Ojek online (ojol), khususnya kendaraan roda dua belum memiliki payung hukum yang kuat untuk menjadi transportasi umum. Seperti yang ditegaskan dalam Undang-undang Nomor 22 tahun 2009 tentang Lalu Lintas dan Angkutan Jalan, ojek motor bukanlah angkutan umum.
“Undang-undang sudah jelas kok, menyatakan bahwa motor bukan transportasi umum, tapi faktanya keberadaanya menjadi kebutuhan masyarakat,. Sekarang ini ada Permenhub dan PP (Peraturan Pemerintah, red) dan ada PP-nya itu aja yang dikuatkan tidak perlu berubah UU,” kata AKBP Muhammad Aldian Wadirlantas Polda Jatim kepada Radio Suara Surabaya, Selasa (13/11/2018).
Dia menyatakan, tidak dapat dipungkiri, bahwa ojek motor saat ini menjadi salah satu urat nadi, angkutan alternatif yang digunakan masyarakat.
Sementara itu soal wacana dari masyarakat tentang perlunya sertifikasi bagi pengemudi ojol, menurut AKBP Aldian, itu tidak diperlukan.
“Kalau menambah lagi harus sertifikasi khusus ini kan kendaraan yang seliweran di jalan dengan cc biasa, jadi tidak perlu lagi sertifikat khusus,” jelasnya.
Selain itu akan ada tambahan anggaran lebih yang harus dikeluarkan, dan hal-hal lain yang ditakutkan menambah beban pengemudi.
“Kalau angkutan umum, kan ada SIM umum, kita tidak ada SIM C umum, adanya SIM C biasa,” tegasnya.
Menurut AKBP Aldian, kedisiplinan pengendara ojek online bukan terletak pada sertifikasi, namun karena kebiasaan pengendara itu sendiri.

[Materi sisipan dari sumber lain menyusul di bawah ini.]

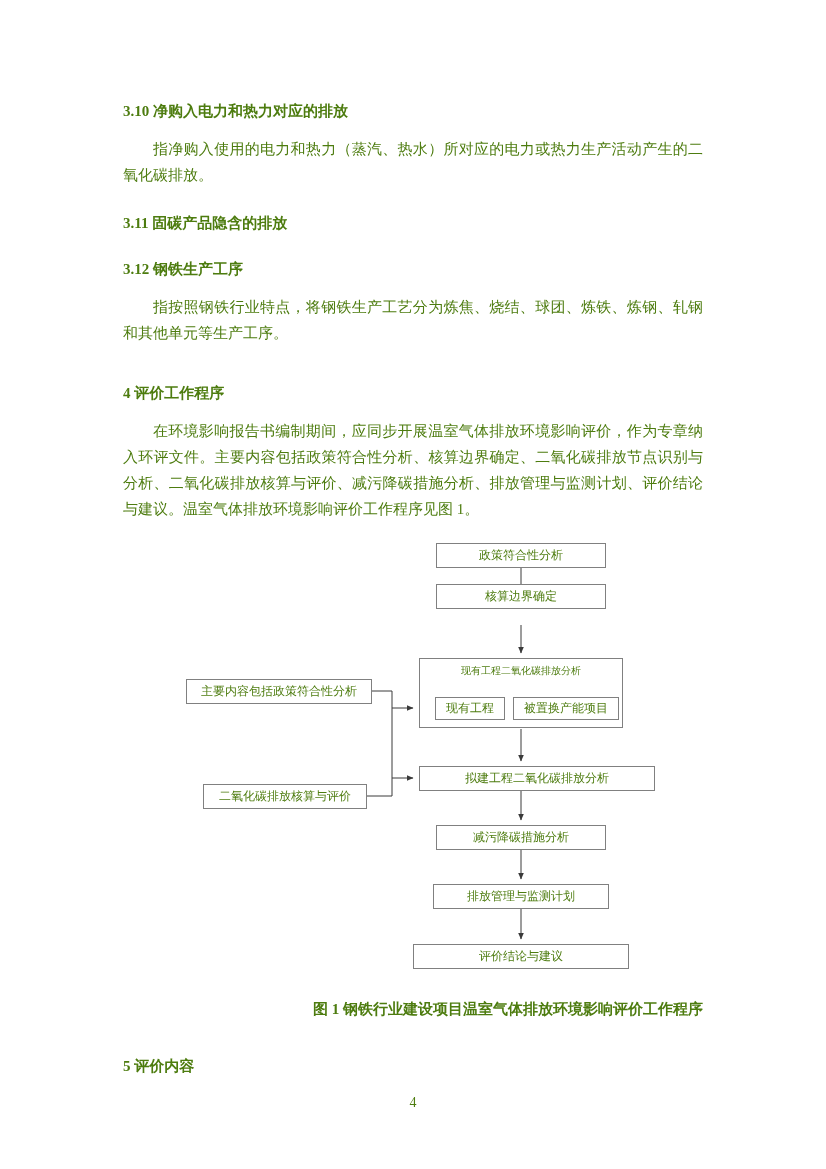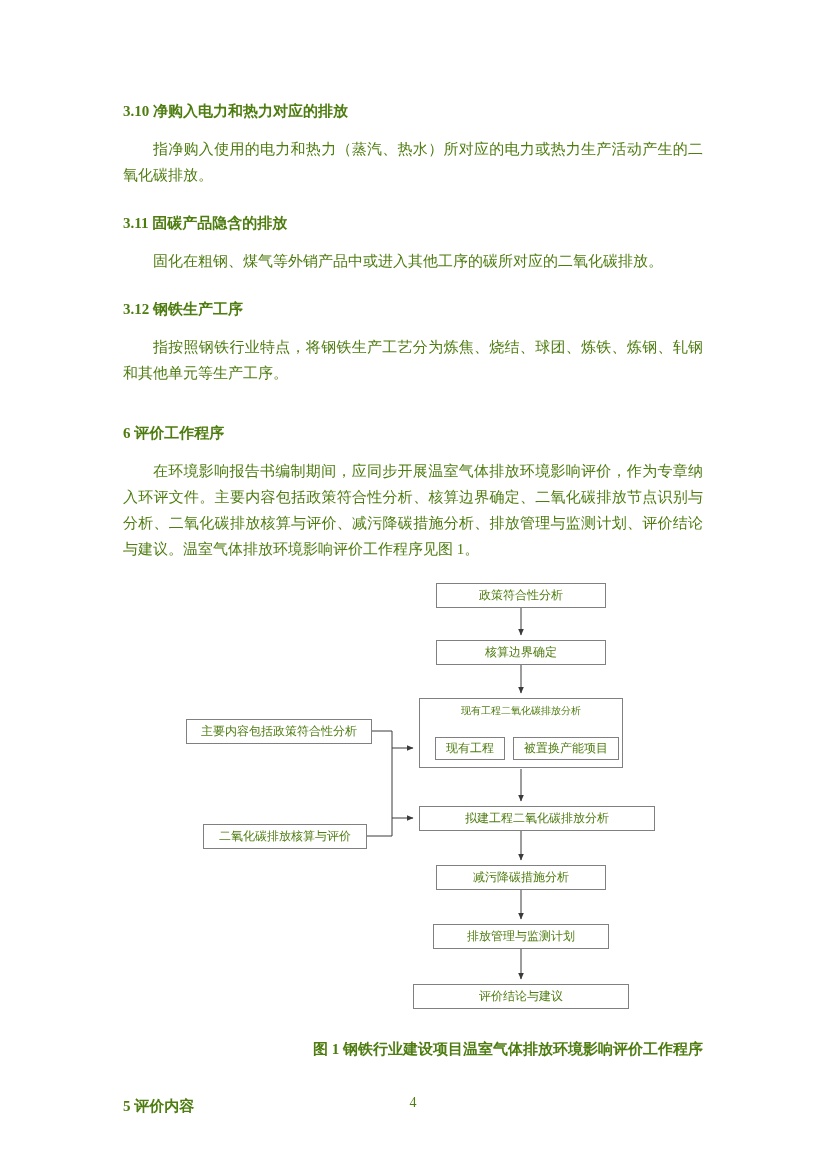"固化在粗钢、煤气等外销产品中或进入其他工序的碳所对应的二氧化碳排放。" p.body { html: <p>固化在粗钢、煤气等外销产品中或进入其他工序的碳所对应的二氧化碳排放。</p> -> none }
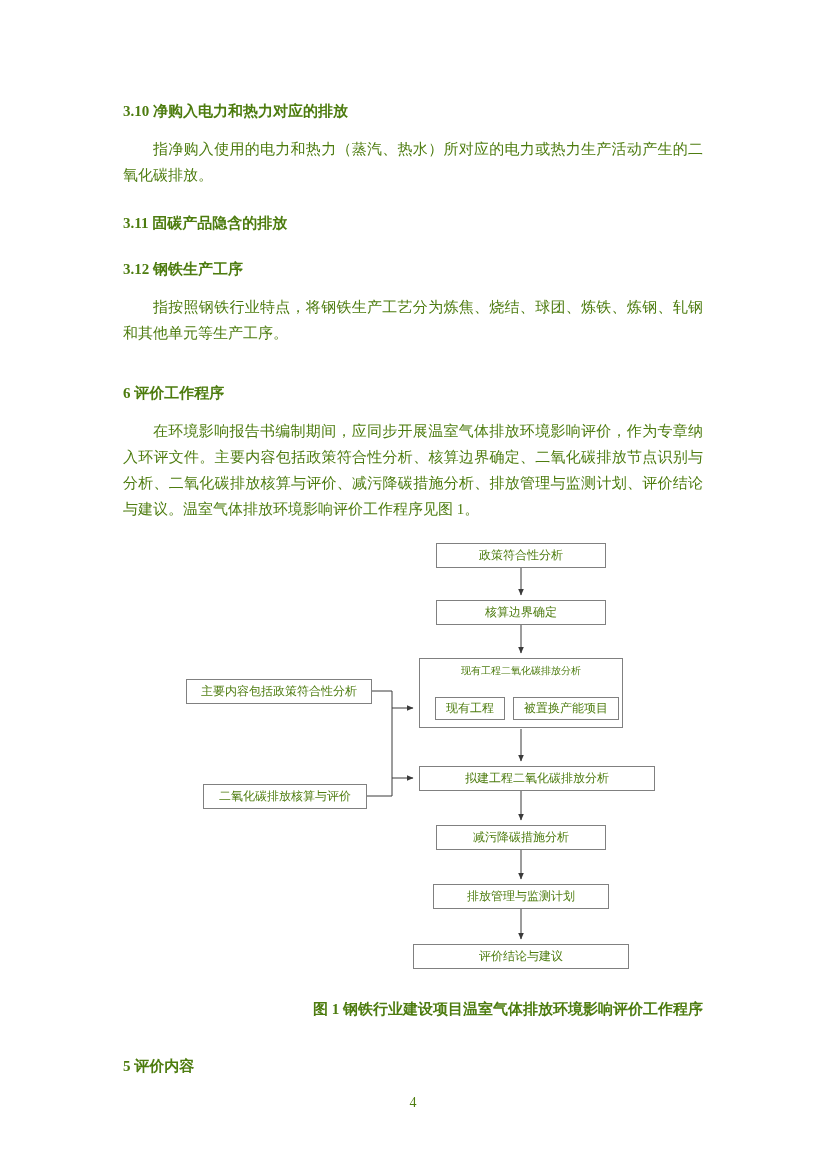"6 评价工作程序" div.heading { text: 6 -> 4 }
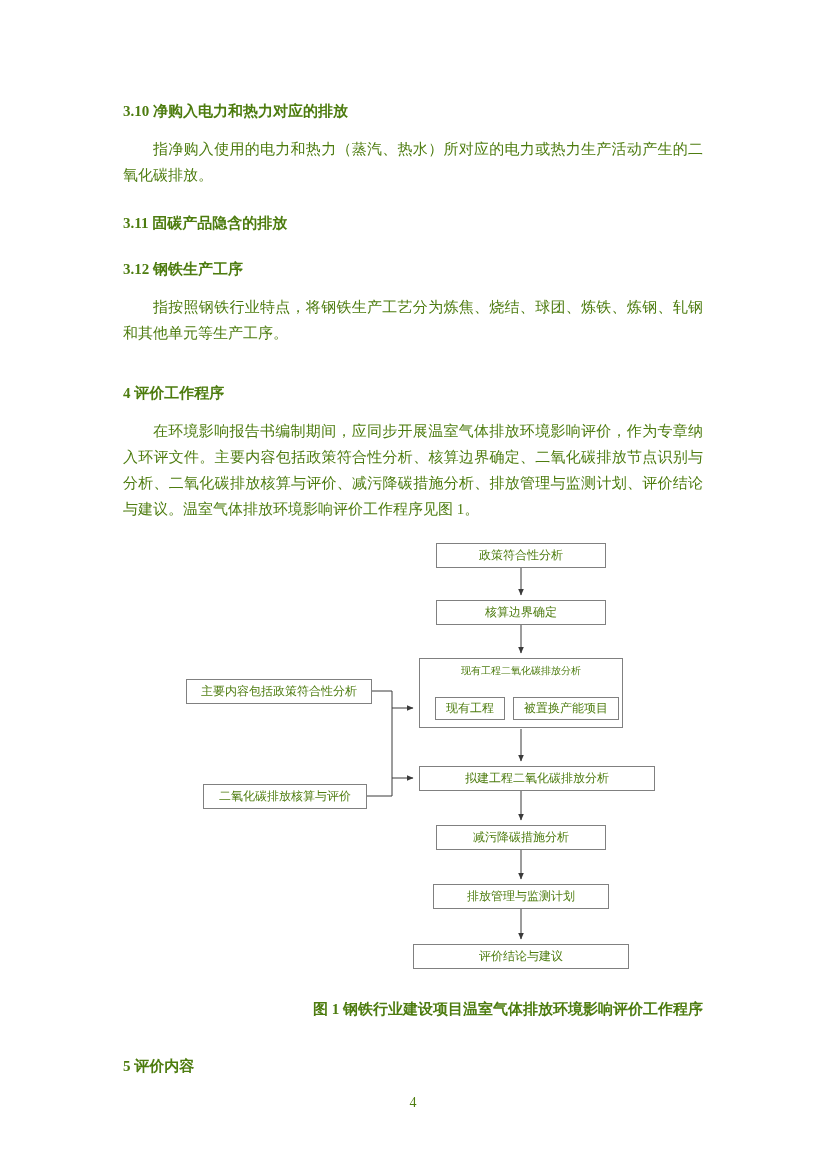"核算边界确定" div.fc-box { top: 62px -> 46px }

Belajar dari hasil Operasi Zebra Semeru, mayoritas pelanggar menyadari kesalahannya. Bukan karena berdasarkan ketidaktahuan, tapi karena kebiasaan.
“SIM kan bukti uji kompetensi masyarakat sudah cakap menggunakan kendaraan, masalah dia melakukan pelanggaran bukan masalah SIM-nya, tapi masalah habit. Masalah besar operasi zebra, semua pelanggaran rata-rata tahu tapi mereka melakukan itu karena sudah kebiasaan yang terbentuk sejak kecil dan kebiasaan itu tidak bisa diselesaikan dengan tanda SIM yang sehari selesai,” tambah AKBP Aldian.(tin/rst)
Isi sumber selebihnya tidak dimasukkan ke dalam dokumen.